*Problem requirements*
Restate all the entries exactly as they appear, apart from the pictures.

Stored items
========================================================================
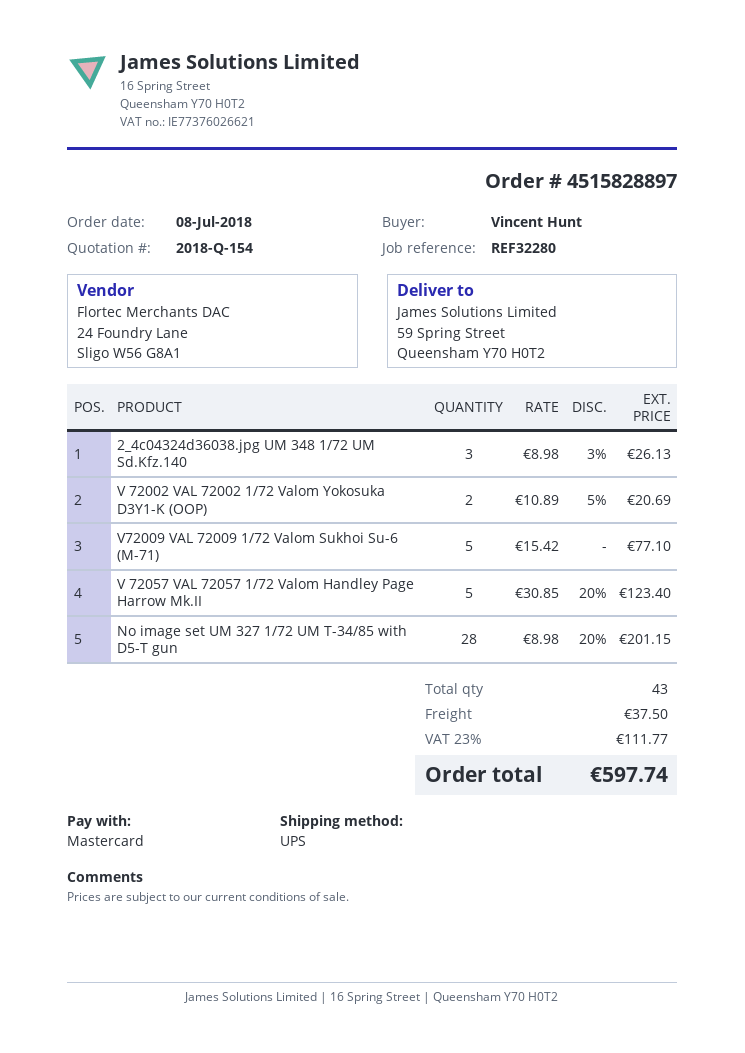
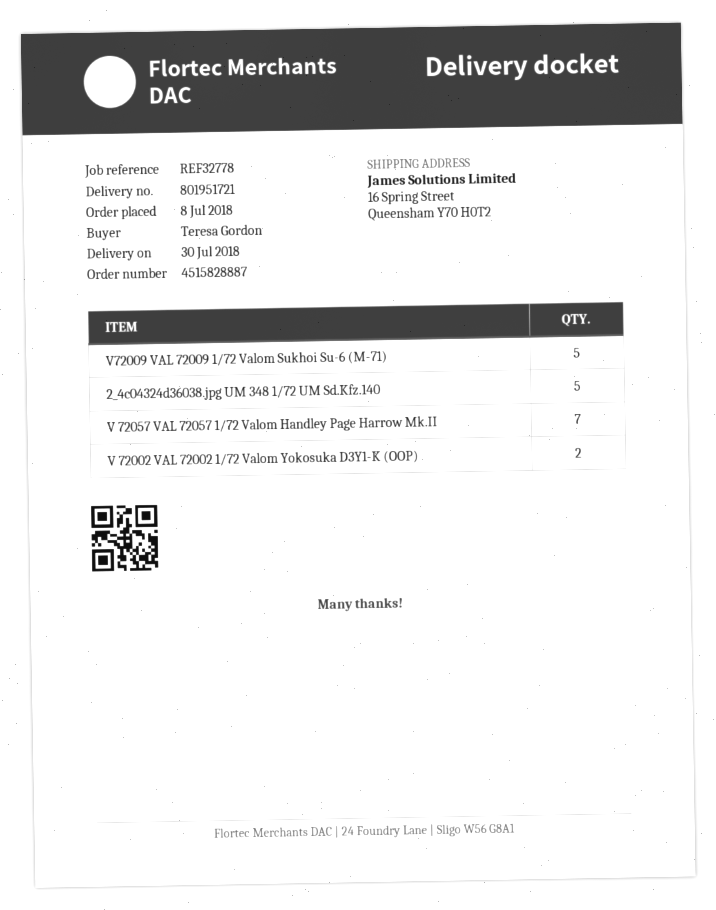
order number: 4515828897 -> 4515828887
reference: REF32280 -> REF32778
ordered by: Vincent Hunt -> Teresa Gordon
ship to: 59 Spring Street, Queensham Y70 H0T2 -> 16 Spring Street, Queensham Y70 H0T2
2_4c04324d36038.jpg UM 348 1/72 UM Sd.Kfz.140: 3 -> 5
V 72057 VAL 72057 1/72 Valom Handley Page Harrow Mk.II: 5 -> 7
No image set UM 327 1/72 UM T-34/85 with D5-T gun: 28 -> none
========================================================================
*Your solution*
order number: 4515828897 -> 4515828887
reference: REF32280 -> REF32778
ordered by: Vincent Hunt -> Teresa Gordon
ship to: 59 Spring Street, Queensham Y70 H0T2 -> 16 Spring Street, Queensham Y70 H0T2
2_4c04324d36038.jpg UM 348 1/72 UM Sd.Kfz.140: 3 -> 5
V 72057 VAL 72057 1/72 Valom Handley Page Harrow Mk.II: 5 -> 7
No image set UM 327 1/72 UM T-34/85 with D5-T gun: 28 -> none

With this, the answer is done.